Die Daten bezogen sich zwar auf die USA, aber Ähnliches wurde auch schon aus europäischen Ländern berichtet. Und die Folgen dieses „Niedergangs des sozialen Lebens“, sind allgemeingültig. Wer sich einsam fühlt, wird krank, psychisch und körperlich, entwickelt Depressionen, Ängste und auch Herz-Kreislauf-Erkrankungen werden begünstigt. Manche Forschende sind sich sicher, dass unfreiwilliges Alleinsein als Risikofaktor so gefährlich sein kann wie eine Alkoholabhängigkeit.

Was mich nicht mehr loslässt, ist die Frage des „Wieso“. Ist es einfacher, unsere persönlichen Sorgen nicht mit anderen zu teilen, vielleicht auch, weil wir uns einreden, dass die Unterstützung, die wir so dringend bräuchten, eine Bürde für andere darstellt? Oder sind wir zu erschöpft, um Freundschaften zu halten und sie zu pflegen?

Freunde beeinflussen Eigenwahrnehmung

Klar ist, dass die Entwicklung alle wachrütteln müsste. Freundschaften sind mächtig. Mächtiger als viele glauben.

Sie beeinflussen, wie wir die Realität wahrnehmen – und damit auch uns selbst. Wenn uns eine gute Freundin sagt, wie sehr sie uns bewundert, werden uns unsere eigenen Kompetenzen vor Augen geführt, unser Selbstwertgefühl wird daran wachsen. Wenn in einer Clique positive Dynamik herrscht, „Wir sind klug, talentiert und wir werden unsere Ziele erreichen“, stehen die Chancen gut, dass es auch wirklich passiert.

Es gibt unzählige Arbeiten, die zeigen, dass wir unsere eigenen Wünsche an die unserer engsten Freunde anpassen. Wenn sie es anstreben, eine Führungsposition anzunehmen, werden wir es auch selbst in Erwägung ziehen, uns zumindest damit auseinandersetzen.

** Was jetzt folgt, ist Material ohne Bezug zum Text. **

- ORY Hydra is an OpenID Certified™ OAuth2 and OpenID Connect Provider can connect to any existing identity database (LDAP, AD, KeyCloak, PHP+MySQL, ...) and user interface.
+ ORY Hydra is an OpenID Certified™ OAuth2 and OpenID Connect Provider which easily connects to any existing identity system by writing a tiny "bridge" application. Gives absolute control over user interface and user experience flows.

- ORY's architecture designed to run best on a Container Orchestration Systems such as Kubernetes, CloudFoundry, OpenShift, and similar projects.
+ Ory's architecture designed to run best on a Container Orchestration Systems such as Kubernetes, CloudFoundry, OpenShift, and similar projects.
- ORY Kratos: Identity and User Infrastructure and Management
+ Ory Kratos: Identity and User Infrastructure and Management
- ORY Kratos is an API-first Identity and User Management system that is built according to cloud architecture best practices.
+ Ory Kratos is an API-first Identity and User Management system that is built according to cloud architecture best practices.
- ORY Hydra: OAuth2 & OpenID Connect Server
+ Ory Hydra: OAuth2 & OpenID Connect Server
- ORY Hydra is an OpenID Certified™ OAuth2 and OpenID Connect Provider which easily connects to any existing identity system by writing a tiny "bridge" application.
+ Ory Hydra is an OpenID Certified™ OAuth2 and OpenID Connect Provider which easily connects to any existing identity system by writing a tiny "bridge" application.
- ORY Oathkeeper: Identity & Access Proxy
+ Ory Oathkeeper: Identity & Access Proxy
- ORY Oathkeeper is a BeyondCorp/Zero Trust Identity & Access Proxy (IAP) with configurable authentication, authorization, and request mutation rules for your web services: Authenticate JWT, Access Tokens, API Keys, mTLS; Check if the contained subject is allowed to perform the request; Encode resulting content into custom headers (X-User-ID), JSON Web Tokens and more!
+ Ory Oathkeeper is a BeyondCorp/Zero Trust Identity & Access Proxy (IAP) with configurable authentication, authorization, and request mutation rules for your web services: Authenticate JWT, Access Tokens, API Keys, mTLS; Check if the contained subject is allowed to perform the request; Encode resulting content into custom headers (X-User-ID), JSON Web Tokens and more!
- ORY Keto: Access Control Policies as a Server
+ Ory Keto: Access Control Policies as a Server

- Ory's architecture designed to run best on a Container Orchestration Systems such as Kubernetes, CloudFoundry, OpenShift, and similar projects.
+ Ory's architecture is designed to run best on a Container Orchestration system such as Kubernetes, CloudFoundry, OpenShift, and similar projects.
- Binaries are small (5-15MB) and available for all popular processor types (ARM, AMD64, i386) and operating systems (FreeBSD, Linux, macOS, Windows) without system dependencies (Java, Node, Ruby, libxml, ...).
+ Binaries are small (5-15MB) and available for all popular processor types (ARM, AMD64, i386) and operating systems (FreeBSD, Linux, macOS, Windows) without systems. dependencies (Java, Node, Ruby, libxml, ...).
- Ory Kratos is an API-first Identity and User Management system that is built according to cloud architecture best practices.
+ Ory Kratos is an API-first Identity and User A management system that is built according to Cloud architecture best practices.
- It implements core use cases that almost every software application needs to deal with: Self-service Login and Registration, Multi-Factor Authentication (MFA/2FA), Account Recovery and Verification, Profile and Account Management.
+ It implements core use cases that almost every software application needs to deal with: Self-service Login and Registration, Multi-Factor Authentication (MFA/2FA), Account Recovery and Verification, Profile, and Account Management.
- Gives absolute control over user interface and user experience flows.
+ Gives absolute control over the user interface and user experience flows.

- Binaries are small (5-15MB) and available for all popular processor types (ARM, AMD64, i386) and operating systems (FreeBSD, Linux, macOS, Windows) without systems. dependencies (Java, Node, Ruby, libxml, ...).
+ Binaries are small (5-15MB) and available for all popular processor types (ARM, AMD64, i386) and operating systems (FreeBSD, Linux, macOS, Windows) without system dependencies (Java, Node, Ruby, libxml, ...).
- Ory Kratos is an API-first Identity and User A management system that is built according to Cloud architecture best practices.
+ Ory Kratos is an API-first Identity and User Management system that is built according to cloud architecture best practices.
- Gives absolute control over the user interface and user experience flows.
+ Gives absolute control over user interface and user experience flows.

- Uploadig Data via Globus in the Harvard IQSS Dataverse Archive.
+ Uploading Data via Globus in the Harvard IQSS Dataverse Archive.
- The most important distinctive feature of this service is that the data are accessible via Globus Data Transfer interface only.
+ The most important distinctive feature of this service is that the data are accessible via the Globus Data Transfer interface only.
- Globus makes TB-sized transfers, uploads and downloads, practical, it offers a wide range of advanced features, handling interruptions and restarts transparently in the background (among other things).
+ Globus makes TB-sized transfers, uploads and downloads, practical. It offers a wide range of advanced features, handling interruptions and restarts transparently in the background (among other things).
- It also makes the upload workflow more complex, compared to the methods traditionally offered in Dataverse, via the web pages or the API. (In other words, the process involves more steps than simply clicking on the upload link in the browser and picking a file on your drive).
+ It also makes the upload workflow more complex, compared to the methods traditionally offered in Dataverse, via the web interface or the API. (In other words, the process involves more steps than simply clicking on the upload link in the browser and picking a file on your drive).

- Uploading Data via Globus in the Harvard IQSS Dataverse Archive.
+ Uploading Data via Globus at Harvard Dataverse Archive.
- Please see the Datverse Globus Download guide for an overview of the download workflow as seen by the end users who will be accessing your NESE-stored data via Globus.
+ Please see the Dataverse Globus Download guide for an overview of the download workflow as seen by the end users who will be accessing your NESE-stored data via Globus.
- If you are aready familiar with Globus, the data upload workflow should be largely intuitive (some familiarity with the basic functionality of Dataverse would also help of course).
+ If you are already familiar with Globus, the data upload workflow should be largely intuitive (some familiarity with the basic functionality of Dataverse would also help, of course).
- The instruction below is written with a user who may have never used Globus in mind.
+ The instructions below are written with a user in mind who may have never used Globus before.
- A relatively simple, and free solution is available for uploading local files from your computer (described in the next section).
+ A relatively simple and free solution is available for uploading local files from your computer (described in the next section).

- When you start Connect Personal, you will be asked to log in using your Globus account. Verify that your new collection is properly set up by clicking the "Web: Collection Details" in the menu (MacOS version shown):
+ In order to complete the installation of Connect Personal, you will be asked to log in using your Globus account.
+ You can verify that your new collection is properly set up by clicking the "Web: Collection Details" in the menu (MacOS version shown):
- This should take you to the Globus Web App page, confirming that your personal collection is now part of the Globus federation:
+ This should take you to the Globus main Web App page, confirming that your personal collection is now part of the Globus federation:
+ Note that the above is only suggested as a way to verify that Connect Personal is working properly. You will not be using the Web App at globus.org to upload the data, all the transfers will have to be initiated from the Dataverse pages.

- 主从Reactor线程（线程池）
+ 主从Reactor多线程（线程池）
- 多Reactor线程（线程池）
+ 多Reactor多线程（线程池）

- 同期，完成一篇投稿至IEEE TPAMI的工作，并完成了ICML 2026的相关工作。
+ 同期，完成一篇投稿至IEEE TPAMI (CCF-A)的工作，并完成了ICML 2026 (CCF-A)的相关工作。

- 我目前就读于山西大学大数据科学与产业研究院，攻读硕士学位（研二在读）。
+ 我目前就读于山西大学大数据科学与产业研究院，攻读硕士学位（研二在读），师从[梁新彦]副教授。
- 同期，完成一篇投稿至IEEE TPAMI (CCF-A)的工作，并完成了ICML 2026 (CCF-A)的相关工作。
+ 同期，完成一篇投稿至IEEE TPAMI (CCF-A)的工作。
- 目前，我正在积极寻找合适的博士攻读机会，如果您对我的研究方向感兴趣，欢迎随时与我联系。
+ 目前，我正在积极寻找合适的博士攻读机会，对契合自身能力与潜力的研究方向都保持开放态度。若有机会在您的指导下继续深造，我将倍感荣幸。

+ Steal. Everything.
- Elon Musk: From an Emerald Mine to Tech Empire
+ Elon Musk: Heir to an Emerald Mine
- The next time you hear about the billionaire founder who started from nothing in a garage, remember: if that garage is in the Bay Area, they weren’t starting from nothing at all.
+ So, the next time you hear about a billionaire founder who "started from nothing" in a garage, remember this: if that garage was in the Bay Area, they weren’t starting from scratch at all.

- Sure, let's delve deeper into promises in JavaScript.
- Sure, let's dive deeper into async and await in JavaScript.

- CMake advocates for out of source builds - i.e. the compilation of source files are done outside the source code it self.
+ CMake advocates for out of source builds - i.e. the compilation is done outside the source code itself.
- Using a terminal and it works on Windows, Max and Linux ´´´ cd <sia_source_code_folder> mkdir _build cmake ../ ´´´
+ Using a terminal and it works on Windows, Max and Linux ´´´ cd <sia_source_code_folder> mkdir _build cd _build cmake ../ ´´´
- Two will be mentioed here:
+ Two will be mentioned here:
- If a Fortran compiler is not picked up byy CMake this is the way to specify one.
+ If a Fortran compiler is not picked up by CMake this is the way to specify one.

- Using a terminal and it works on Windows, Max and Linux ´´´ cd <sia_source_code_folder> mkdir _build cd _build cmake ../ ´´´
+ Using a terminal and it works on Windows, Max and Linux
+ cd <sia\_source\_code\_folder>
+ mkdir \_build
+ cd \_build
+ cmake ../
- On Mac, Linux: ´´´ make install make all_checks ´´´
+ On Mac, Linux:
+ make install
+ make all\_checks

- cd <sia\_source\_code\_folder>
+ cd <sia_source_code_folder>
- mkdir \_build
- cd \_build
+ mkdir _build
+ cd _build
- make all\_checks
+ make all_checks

Verhaltensänderungen gibt es nicht nur in Bezug auf den Job, sondern auch auf Gesundheit. Wenn sich Menschen im sozialen Umfeld vornehmen, mehr Sport zu treiben, mit dem Trinken oder Rauchen aufzuhören, werden wir es eher auch tun. Aber Achtung: Umgekehrt kann es aber passieren, dass wir uns etwas Schlechtes angewöhnen, weil die beste Freundin es auch so macht.

Freundschaften können das Leben verändern, sie können Dinge in uns hervorrufen, von denen wir selbst keine Ahnung hatten: Fähigkeiten, Interessen, neue Sichtweisen. Wir sind mit unseren Freund:innen befreundet, weil wir ihre Gesellschaft genießen, gleiche Interessen haben. Und nicht, weil wir uns irgendeinen Vorteil oder positiven Effekt aus der Beziehung erhoffen. Und doch sind sie das so ziemlich wirksamste Mittel, im Leben glücklich zu sein und damit seelisch gesund. Höchste Zeit also, die Entwicklung zum Alleinsein zu stoppen, und sich (wieder mal) bei alten Freunden zu melden.